In this study, based on RNA-Seq data of C. orbiculare at multiple stages, we selected transcription factor genes that are preferentially expressed in the early infection phase of C. orbiculare as candidates for transcription factors involved in virulence and effector regulation. We then performed knockout analysis of these candidate genes and identified one gene required for full virulence of C. orbiculare on the cucurbit hosts, which was named TFV1 (Transcription Factor for Virulence 1). TFV1 encodes a putative transcription factor containing a Zn₂Cys₆ binuclear cluster DNA-binding domain. Phenotypic analyses of the ∆tfv1 mutant showed that TFV1 is involved in appressorial host invasion into cucurbit hosts but that its deletion does not affect the development of appressoria.
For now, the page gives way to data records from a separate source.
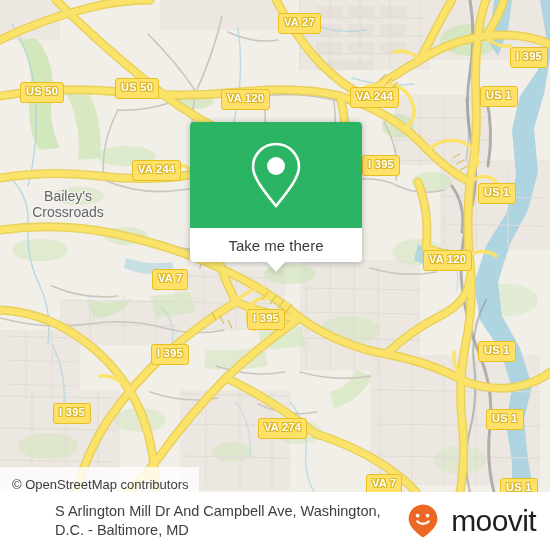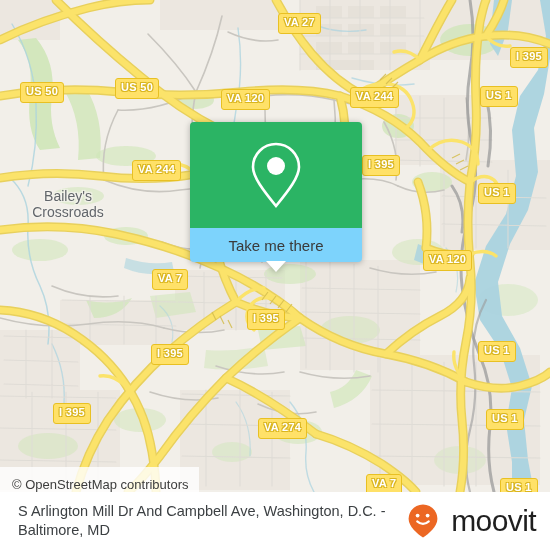--- a/index.html
+++ b/index.html
@@ -93,21 +93,21 @@
     border-radius: 4px 4px 0 0;
     display: flex;
     align-items: center;
     justify-content: center;
   }
   #callout-white {
     position: absolute;
     left: 0; top: 106px;
     width: 172px;
     height: 34px;
-    background: #7dd3fc;
+    background: #ffffff;
     border-radius: 0 0 4px 4px;
     display: flex;
     align-items: center;
     justify-content: center;
   }
   #callout-label {
     color: #3a3a3a;
     font-family: "Liberation Sans", sans-serif;
     font-size: 15px;
     line-height: 17px;
@@ -159,20 +159,21 @@
     box-sizing: border-box;
     overflow: hidden;
   }
   #footer-title {
     color: #3c4043;
     font-family: "Liberation Sans", sans-serif;
     font-size: 14.5px;
     line-height: 19px;
     max-width: 405px;
     white-space: pre-line;
+    margin-left: 37px;
   }
   #brand {
     display: flex;
     align-items: center;
     gap: 12px;
     flex: none;
   }
   #brand-wordmark {
     color: #1f1f1f;
     font-family: "Liberation Sans", sans-serif;

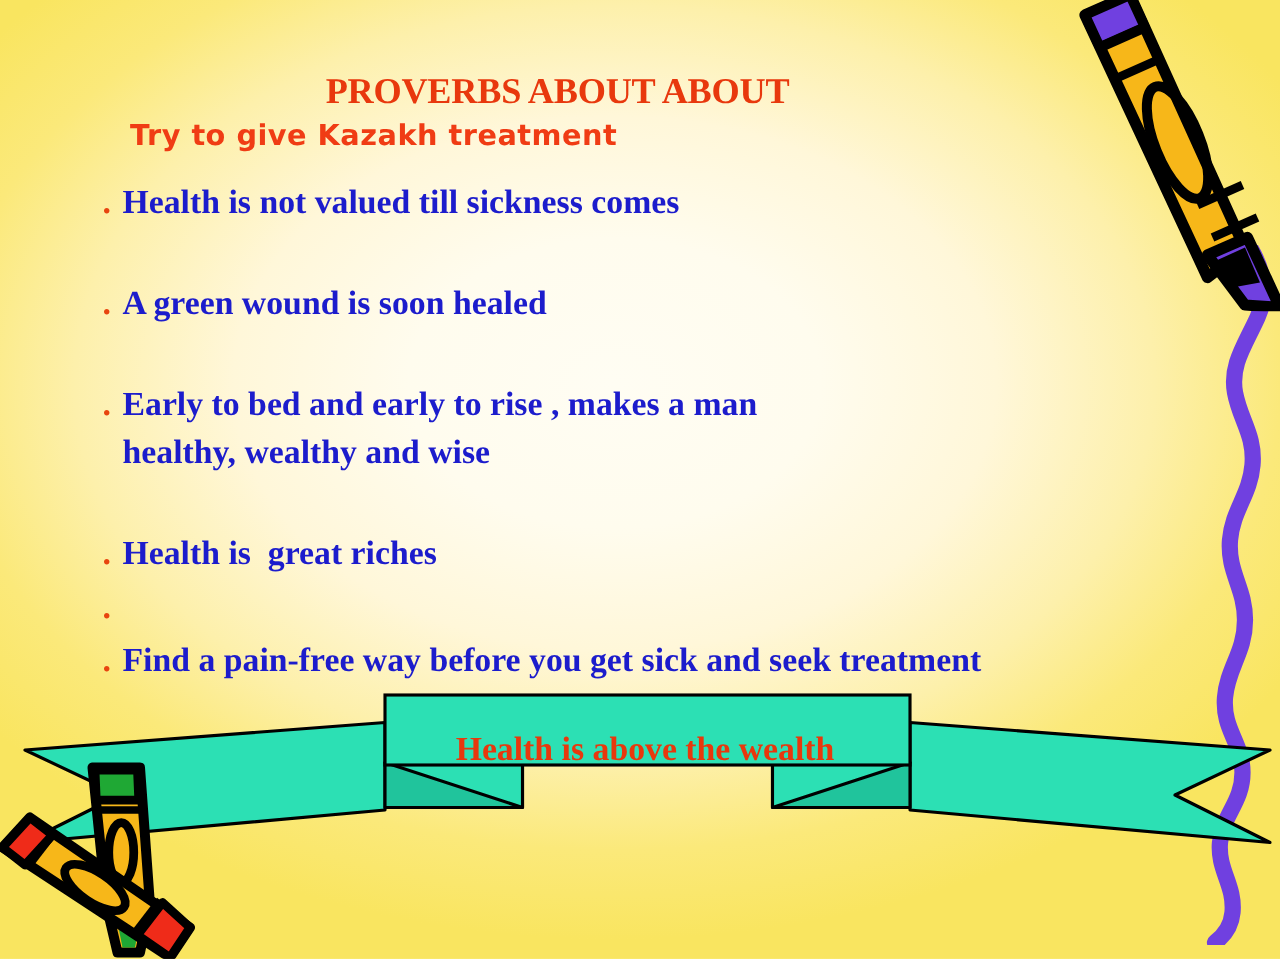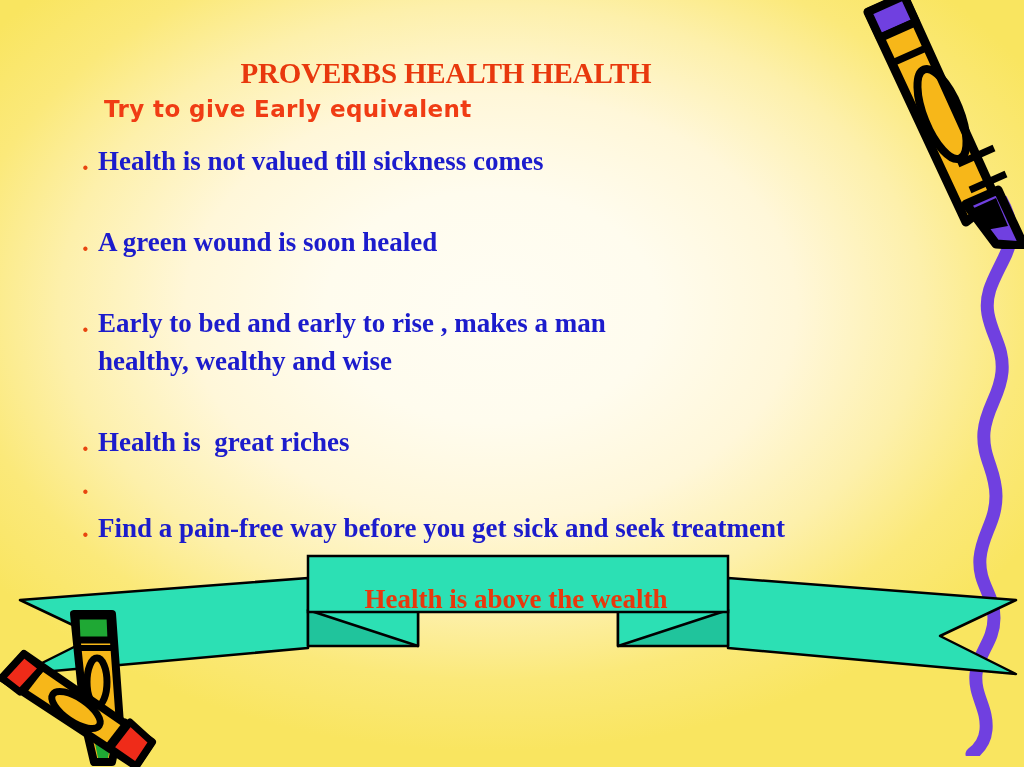--- a/index.html
+++ b/index.html
@@ -182,22 +182,22 @@
       <ellipse cx="96" cy="120" rx="18" ry="48" transform="rotate(-22 96 120)" fill="none" stroke="#000000" stroke-width="8"></ellipse>
 
       <line x1="112" y1="170" x2="148" y2="154" stroke="#000000" stroke-width="7"></line>
       <line x1="124" y1="196" x2="160" y2="180" stroke="#000000" stroke-width="7"></line>
 
       <polygon points="120,210 152,196 178,252 150,250" fill="#7040e0" stroke="#000000" stroke-width="9" stroke-linejoin="round"></polygon>
       <polygon points="128,214 150,204 162,232 140,236" fill="#000000"></polygon>
     </g>
   </svg>
 
-  <div id="title">PROVERBS HEALTH HEALTH</div>
-  <div id="subtitle">Try to give Early equivalent</div>
+  <div id="title">PROVERBS ABOUT ABOUT</div>
+  <div id="subtitle">Try to give Kazakh treatment</div>
 
   <div id="bullet-list">
 
     <div class="bullet-row">
       <span class="bullet-dot">.</span>
       <span class="bullet-text">Health is not valued till sickness comes</span>
     </div>
     <div class="sp-1"></div>
 
     <div class="bullet-row">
The additional deletion of TVL1 (TFV1-like 1), which is the closest homolog of TFV1 in C. orbiculare, in the ∆tfv1 mutant further reduced lesion development on the cucurbit hosts. Importantly, the ∆tfv1 ∆tvl1 double mutants were as virulent on N. benthamiana as the wild-type (WT) strain, suggesting that TFV1 and TVL1 of C. orbiculare are specifically important for the infection of cucurbit hosts. Remarkably, RNA-Seq and reverse transcription quantitative polymerase chain reaction (RT-qPCR) analyses revealed that the expression of all four EPC genes was commonly downregulated in both the ∆tfv1 and ∆tfv1 ∆tvl1 mutants. Furthermore, yeast one-hybrid assays showed that TFV1 exhibits binding activity to the putative promoter sequences of EPC2, EPC3, and EPC4 genes. Therefore, the TFV1-encoded transcription factor is critical for the induced expression of key virulence effector genes in cucumber infection. Further analysis also successfully identified a novel virulence effector gene, named EPC5, containing the LysM domain, whose expression is significantly reduced in the ∆tfv1 ∆tvl1 mutant but not in the ∆tfv1 mutant.